● What is being asked
Collect from the data below each line with "computation".

● Given records
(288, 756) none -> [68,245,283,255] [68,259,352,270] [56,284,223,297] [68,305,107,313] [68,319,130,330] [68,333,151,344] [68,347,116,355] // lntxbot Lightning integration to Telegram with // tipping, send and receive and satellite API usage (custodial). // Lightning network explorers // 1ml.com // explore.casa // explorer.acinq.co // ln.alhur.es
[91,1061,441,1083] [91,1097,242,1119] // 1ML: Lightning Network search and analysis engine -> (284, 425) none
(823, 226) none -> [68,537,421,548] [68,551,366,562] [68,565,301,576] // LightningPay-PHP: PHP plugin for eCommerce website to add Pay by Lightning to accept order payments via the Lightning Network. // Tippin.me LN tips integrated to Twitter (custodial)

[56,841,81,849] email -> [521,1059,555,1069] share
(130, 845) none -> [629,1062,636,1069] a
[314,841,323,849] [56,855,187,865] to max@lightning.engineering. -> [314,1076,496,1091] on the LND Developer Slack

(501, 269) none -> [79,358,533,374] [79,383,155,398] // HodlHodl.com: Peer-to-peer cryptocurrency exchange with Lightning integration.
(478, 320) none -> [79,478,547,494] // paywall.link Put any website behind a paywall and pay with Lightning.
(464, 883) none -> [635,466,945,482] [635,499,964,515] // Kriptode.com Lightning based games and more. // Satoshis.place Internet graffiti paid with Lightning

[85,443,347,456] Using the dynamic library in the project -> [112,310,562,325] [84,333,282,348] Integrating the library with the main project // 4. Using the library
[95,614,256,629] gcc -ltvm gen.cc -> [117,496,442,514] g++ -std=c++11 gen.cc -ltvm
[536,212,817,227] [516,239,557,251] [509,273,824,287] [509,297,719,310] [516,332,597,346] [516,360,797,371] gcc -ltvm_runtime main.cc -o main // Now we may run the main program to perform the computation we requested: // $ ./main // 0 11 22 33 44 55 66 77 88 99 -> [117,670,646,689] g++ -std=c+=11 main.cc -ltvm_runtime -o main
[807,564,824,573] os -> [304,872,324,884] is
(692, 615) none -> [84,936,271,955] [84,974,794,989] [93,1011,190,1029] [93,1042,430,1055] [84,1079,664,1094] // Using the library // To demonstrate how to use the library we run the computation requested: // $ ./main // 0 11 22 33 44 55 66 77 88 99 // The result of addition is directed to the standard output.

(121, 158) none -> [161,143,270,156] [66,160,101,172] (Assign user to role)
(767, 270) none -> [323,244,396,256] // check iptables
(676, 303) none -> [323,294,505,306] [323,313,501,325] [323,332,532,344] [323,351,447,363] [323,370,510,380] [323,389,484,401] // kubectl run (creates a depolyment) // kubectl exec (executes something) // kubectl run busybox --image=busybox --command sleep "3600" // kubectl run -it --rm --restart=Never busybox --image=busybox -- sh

● Solution for this problem
[536,212,817,227] [516,239,557,251] [509,273,824,287] [509,297,719,310] [516,332,597,346] [516,360,797,371] gcc -ltvm_runtime main.cc -o main // Now we may run the main program to perform the computation we requested: // $ ./main // 0 11 22 33 44 55 66 77 88 99 -> [117,670,646,689] g++ -std=c+=11 main.cc -ltvm_runtime -o main
(692, 615) none -> [84,936,271,955] [84,974,794,989] [93,1011,190,1029] [93,1042,430,1055] [84,1079,664,1094] // Using the library // To demonstrate how to use the library we run the computation requested: // $ ./main // 0 11 22 33 44 55 66 77 88 99 // The result of addition is directed to the standard output.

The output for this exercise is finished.